TikTok Supply Chain

What if your planning, product design and inventory staging were synched to take advantage of the exploding engagement on TikTok? The implications for growth and reducing carbon emissions could be huge.

What happens when the world's fastest-growing, most addictive social media app turns into a demand chain player? We're about to find out as TikTok prepares to launch live shopping in the US later this month. Friend or foe? Enabler or destroyer? I think it depends on how prepared your supply chain is to engage with engagement. 

Digital Demand Keeps Getting Bigger 

Zero100 supply chains are all about harnessing digitization to decarbonize operations, which mainly means mastering the digital demand signals from sales channels and user experiences including e-commerce, social media, and all other customer feedback sources. We have argued that digital demand is at least five times more “dense” than digital supply, measured by the total amount of data created, transactions handled, and money invested. We can't prove it yet, but if we're comparing the “digital density” of all the ERP, CAD, MES, etc. systems on the supply side to that of every e-commerce site, social media platform and iPhone app on the demand side, it seems safe to say that digitization of supply is lagging. 

And now TikTok is in the game with 1.6 billion monthly active users spending an average of 25.7 hours per month watching content created on a budget that is barely over 1% of what Netflix spends per year. Yikes! If this is the future of digital demand, then supply chain organizations had better get ready for a wild ride. 

TikTok Shop has been around for a while in Thailand, Vietnam, Indonesia, Singapore, Philippines, and Malaysia running about 9 million live e-commerce broadcasts per month.
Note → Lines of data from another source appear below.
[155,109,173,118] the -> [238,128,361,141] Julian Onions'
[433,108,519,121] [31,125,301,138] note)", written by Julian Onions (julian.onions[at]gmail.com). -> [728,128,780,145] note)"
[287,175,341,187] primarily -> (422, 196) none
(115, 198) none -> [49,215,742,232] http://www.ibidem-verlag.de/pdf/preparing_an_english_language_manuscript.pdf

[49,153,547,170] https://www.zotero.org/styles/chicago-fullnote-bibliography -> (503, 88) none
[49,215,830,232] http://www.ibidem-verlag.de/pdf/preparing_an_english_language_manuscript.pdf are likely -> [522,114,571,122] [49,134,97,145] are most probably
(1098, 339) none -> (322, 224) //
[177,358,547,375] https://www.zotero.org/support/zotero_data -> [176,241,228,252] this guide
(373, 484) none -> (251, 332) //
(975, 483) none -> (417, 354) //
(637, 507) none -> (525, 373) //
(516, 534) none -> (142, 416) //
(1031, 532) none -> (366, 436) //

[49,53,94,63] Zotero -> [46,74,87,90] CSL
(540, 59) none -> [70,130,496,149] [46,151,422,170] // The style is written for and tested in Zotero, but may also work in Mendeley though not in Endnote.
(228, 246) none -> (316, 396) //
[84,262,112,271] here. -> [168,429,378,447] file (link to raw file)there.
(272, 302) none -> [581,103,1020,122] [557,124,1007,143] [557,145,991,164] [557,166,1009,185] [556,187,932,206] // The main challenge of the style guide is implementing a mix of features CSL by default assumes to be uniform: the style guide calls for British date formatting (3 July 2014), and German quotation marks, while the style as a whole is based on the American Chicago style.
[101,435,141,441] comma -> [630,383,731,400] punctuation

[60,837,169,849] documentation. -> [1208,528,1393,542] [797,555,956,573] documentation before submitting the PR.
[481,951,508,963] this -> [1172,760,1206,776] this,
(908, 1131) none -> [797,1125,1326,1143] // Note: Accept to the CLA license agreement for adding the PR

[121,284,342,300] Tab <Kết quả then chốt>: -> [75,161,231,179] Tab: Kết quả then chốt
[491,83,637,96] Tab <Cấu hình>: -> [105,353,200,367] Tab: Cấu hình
An in-house effort by TikTok to launch selling in the UK, however, failed, leading the company to seek a partner with experience – TalkShopLive, an LA-based infrastructure provider for livestreaming sales events by influencers. Livestream shopping on TalkShopLive's platform has been up and running for four years already supporting blue chip brands including Walmart and Microsoft in the US. Contract negotiations are supposedly now underway. I'll bet they figure it out.  

The implications for supply chain strategy, both in terms of driving growth and reducing carbon emissions, could be huge. 

Engage to Drive Change 

Social media is about engagement – getting people to click, “like”, comment and otherwise pay attention. Facebook, Google, Amazon, and Netflix plus countless scrappy, dark, and sometimes nefarious others have made money and (in some cases) trouble with algorithms that maximize user engagement. Tech and media thought leader Scott Galloway estimates that TikTok (launched 2017) accounts for 0.5% of all human engagement worldwide right now.  

Based on our analysis of more established social media platforms, that's already on par with Instagram (founded 2010) and about 9x times greater share of the “attention economy” than Twitter (founded 2006)—representing a massive opportunity for business to connect with and harness the supposedly caring younger consumer. As of mid-2022, TikTok already rivaled YouTube in terms of time spent per day by respective US users of each platform. And at their runaway growth rate in active users, they will rival leading platforms by early next year. 

What if your supply chain planning, product design and inventory staging were perfectly synched to take advantage of this exploding engagement? Isn't it possible that you could not only be in-stock for hot sales events, but also influence which items moved fastest and what customers should expect for delivery? Could you persuade some to sign up for subscribe-and-save deals or pre-order products? Could you leverage TikTok's 880 million creators to show that people who care about climate change can help by buying and celebrating your product offerings? 

Consumers have been notoriously slow to buy sustainable products, despite what they say in surveys. And for those of you who've pioneered sustainability or social responsibility at the urging of ESG investors like Blackrock, far too often it seems you are rewarded with accusations of greenwashing. TikTok Shop could be your chance to flip the bit. 

Source, Make and Move with Purpose 

Your role as supply chain leaders, strategists, and planners is to tie the carbon story of any pitch you make on this kind of digital demand platform so that everyone can see what happens if they buy. It's about accounting for carbon of course, but it's also about being creative about where you source and manufacture and how the customer gets and maybe even returns your products. Combine these and see if you can start a virtuous circle based on engagement, transparency, and celebration. 

After all, if Charli D'Amelio can go viral, why can't the idea of a zero-carbon supply chain?